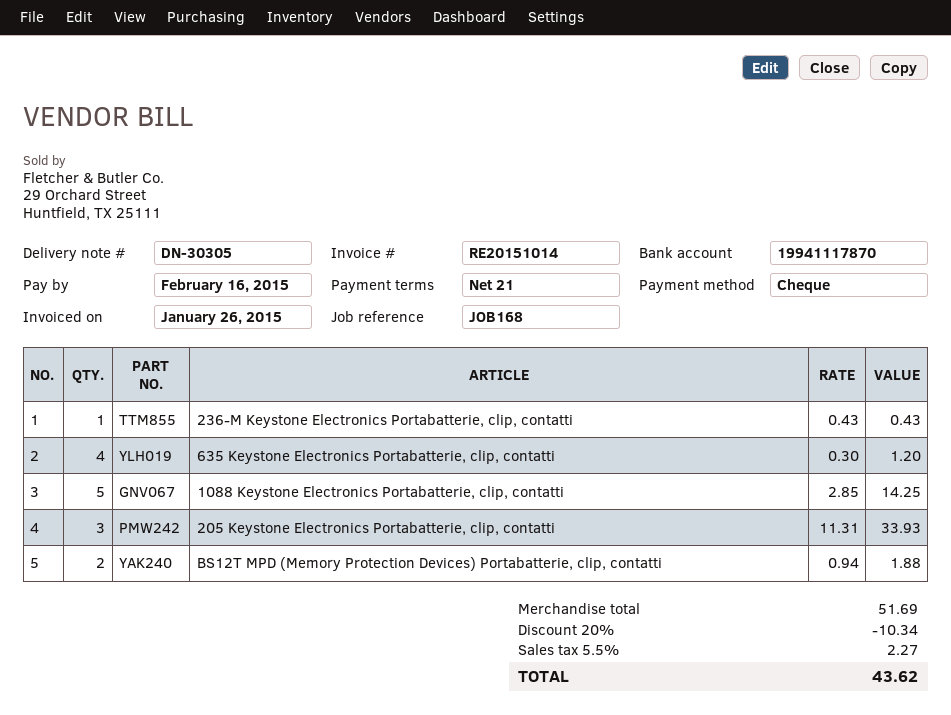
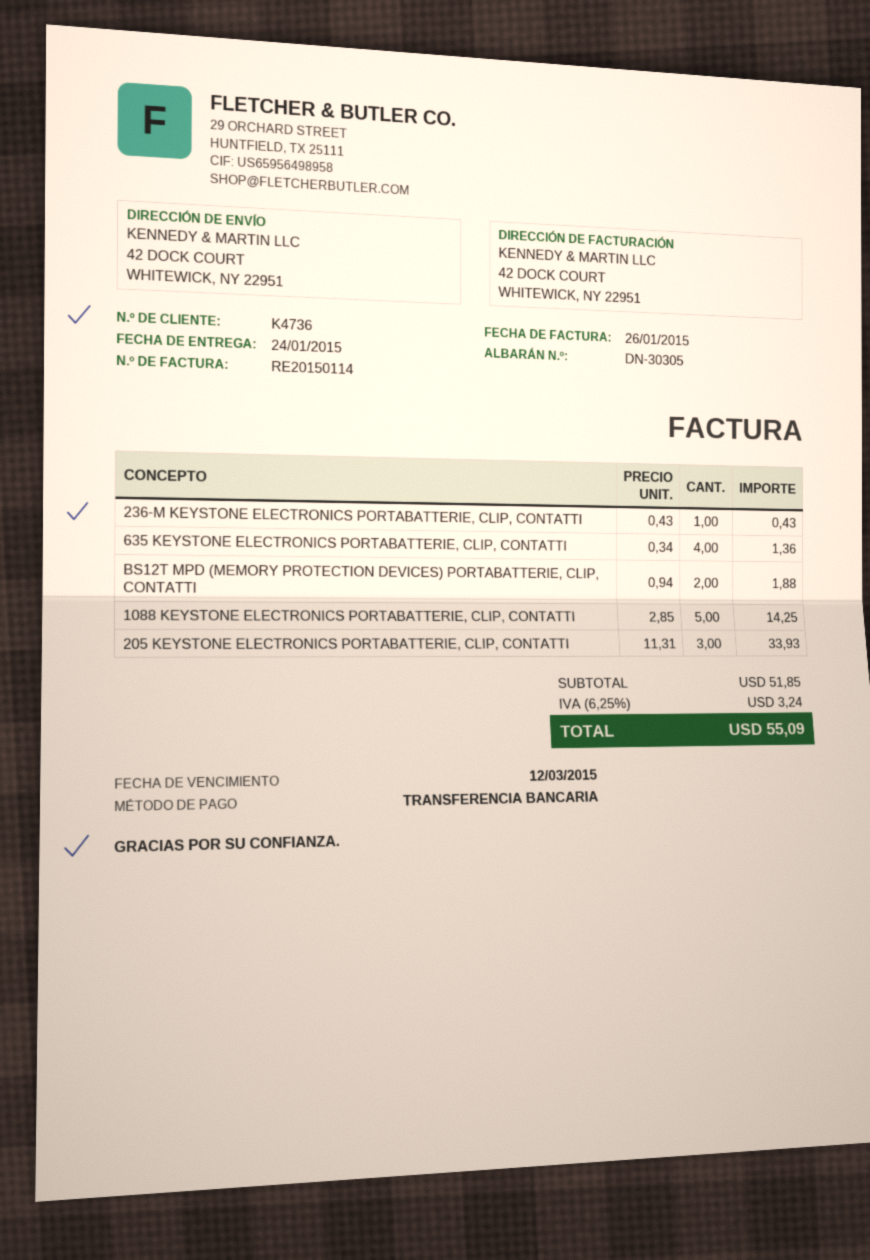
invoice number: RE20151014 -> RE20150114
due date: 2015-02-16 -> 2015-03-12
payment method: cheque -> bank transfer
635 Keystone Electronics Portabatterie, clip, contatti: 4 x 0.30 = 1.20 -> 4 x 0.34 = 1.36
subtotal: 51.69 -> 51.85
discount: 20% = 10.34 -> none
tax: 5.5% = 2.27 -> 6.25% = 3.24
total: 43.62 -> 55.09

● ● ●

• Aim of the task: Your copy should hold every entry exactly as written, but none of the pictures.

• Exercise solution:
invoice number: RE20151014 -> RE20150114
due date: 2015-02-16 -> 2015-03-12
payment method: cheque -> bank transfer
635 Keystone Electronics Portabatterie, clip, contatti: 4 x 0.30 = 1.20 -> 4 x 0.34 = 1.36
subtotal: 51.69 -> 51.85
discount: 20% = 10.34 -> none
tax: 5.5% = 2.27 -> 6.25% = 3.24
total: 43.62 -> 55.09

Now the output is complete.